* **Task instructions**: Needed from the data below: every line from the one with "order date: 2026-06-21 -> 2026-06-22" up to and including the one with "total: 8516.34 -> 8529.34", repeated exactly and with nothing else.

* **Records provided**:
════════════════
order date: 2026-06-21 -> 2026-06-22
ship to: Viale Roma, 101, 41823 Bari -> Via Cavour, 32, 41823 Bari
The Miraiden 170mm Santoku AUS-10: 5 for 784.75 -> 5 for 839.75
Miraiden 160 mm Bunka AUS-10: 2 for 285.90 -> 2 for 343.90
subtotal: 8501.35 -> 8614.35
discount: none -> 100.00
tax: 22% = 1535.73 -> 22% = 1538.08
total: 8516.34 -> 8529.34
════════════════
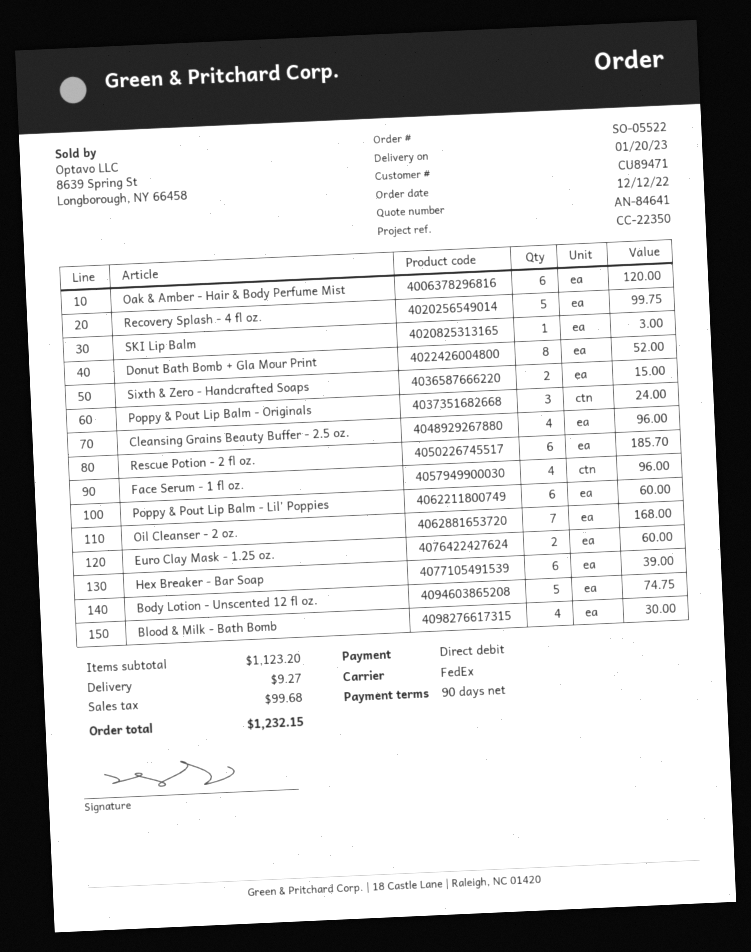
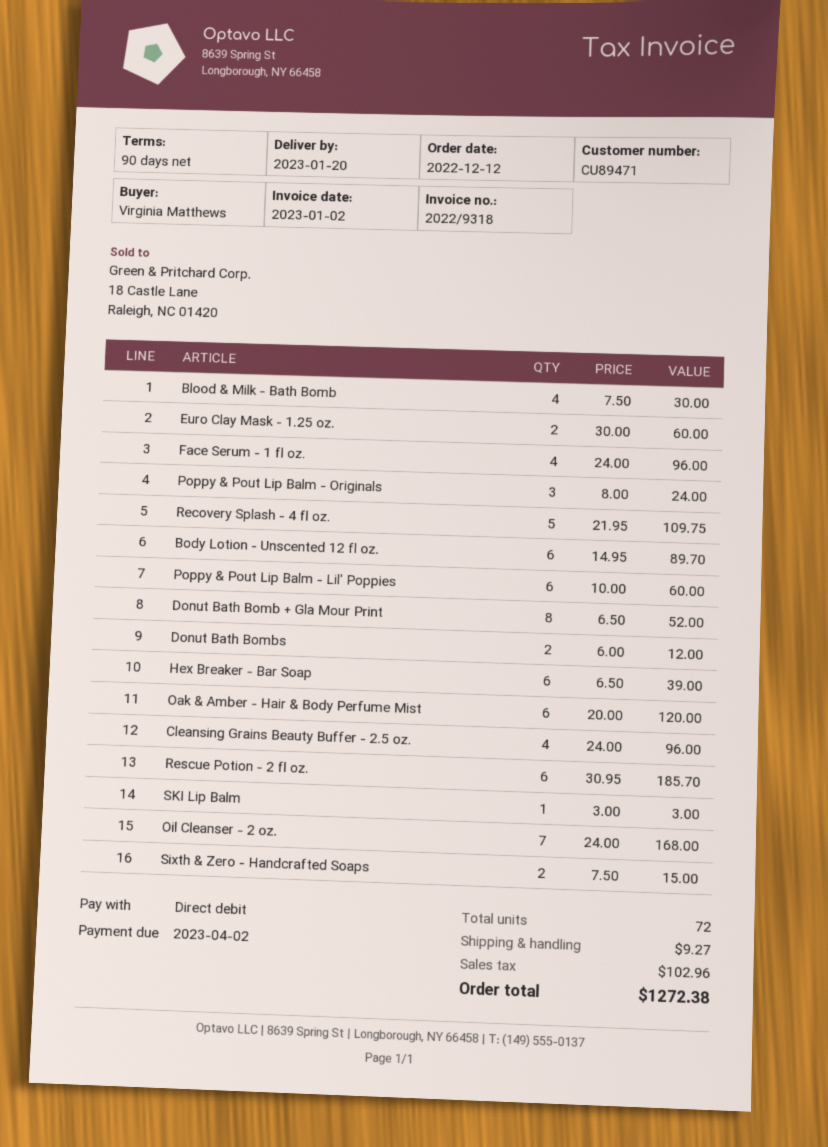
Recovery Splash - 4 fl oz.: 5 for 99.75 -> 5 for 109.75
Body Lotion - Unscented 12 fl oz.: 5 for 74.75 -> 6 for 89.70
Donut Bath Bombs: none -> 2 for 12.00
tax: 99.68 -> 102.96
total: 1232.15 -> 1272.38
════════════════
* **Response**:
order date: 2026-06-21 -> 2026-06-22
ship to: Viale Roma, 101, 41823 Bari -> Via Cavour, 32, 41823 Bari
The Miraiden 170mm Santoku AUS-10: 5 for 784.75 -> 5 for 839.75
Miraiden 160 mm Bunka AUS-10: 2 for 285.90 -> 2 for 343.90
subtotal: 8501.35 -> 8614.35
discount: none -> 100.00
tax: 22% = 1535.73 -> 22% = 1538.08
total: 8516.34 -> 8529.34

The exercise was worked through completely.